In the iScience study, the team moves away from communities and neighborhoods of cells. Instead, they zoom in on subcellular protein-protein interaction networks, which can affect signaling pathways in cancer—when molecules in a cell work together to control a cell function, which can be cell division, or cell death.

Each molecule activates another molecule, and the process is repeated along the "pathway" until the last molecule in line is activated and the cell function—good or bad—is carried out.

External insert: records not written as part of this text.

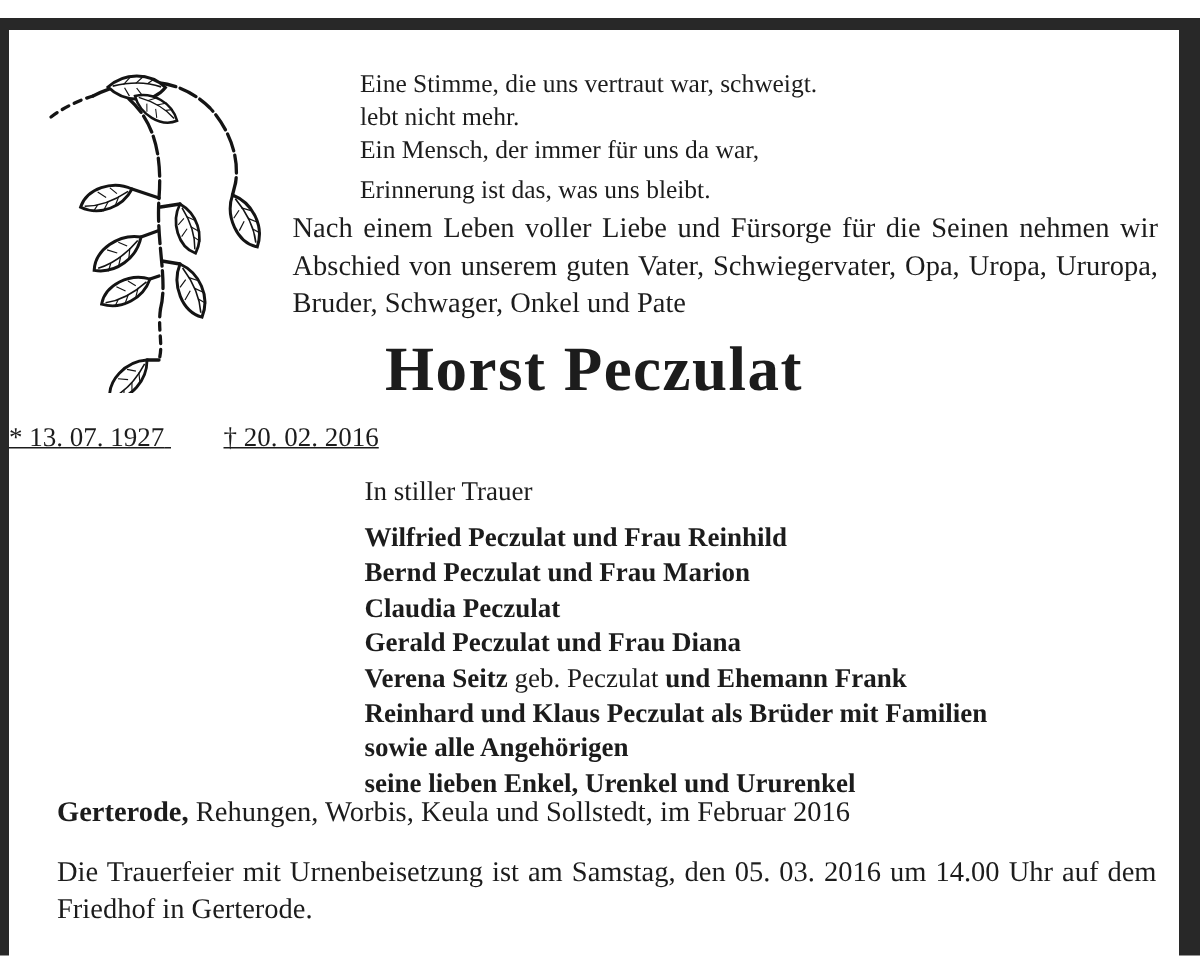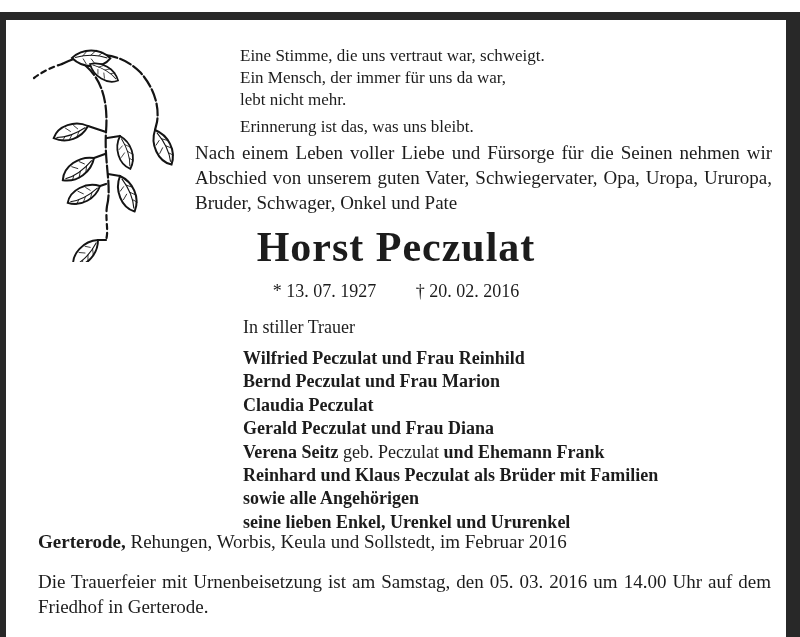--- a/index.html
+++ b/index.html
@@ -76,8 +76,8 @@
 
   <div class="abs poem">
     <div>Eine Stimme, die uns vertraut war, schweigt.</div>
+    <div>lebt nicht mehr.</div>
     <div>Ein Mensch, der immer für uns da war,</div>
-    <div>lebt nicht mehr.</div>
     <div class="last">Erinnerung ist das, was uns bleibt.</div>
   </div>
 

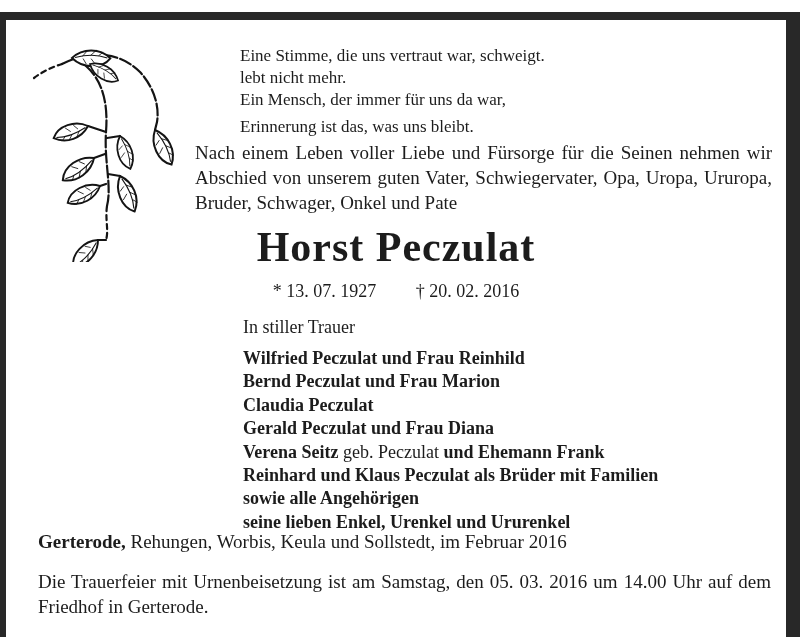--- a/index.html
+++ b/index.html
@@ -24,7 +24,7 @@
   .intro{left:189px;top:120px;width:577px;font-size:19px;line-height:25px;text-align:justify;margin:0;}
   
   .name{left:0;top:204px;width:100%;text-align:center;font-size:42px;font-weight:700;letter-spacing:1px;line-height:1.1;}
-  .dates{left:0;top:261px;width:100%;text-align:center;font-size:18px;}
+  .dates{left:0;top:261px;width:100%;text-align:left;font-size:18px;text-decoration:underline;}
   .dates .death{margin-left:35px;}
   
   .mourning-label{left:237px;top:297px;font-size:18px;}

Abnormal activation of a pathway can lead to cancer, but some drugs target specific molecules involved and can keep cancer cells from growing.

Coskun and his team are using their multiplex imaging tools and machine learning to probe protein-protein interactions to decipher the pathogenesis of signaling pathways that contribute to drug resistance in non-small-cell lung cancer.

"We can observe and map protein activity," said Coskun, whose team developed an imaging technique with subcellular resolution called rapid multiplexed immunofluorescence (RapMIF).

"Proteins are making the decisions that affect our cells," Coskun added. "Now we can see how they're communicating, how they're affecting what our cells ultimately do. It's a signaling discovery approach that can be used in designing precision therapies and ultimately help more patients who are battling cancer."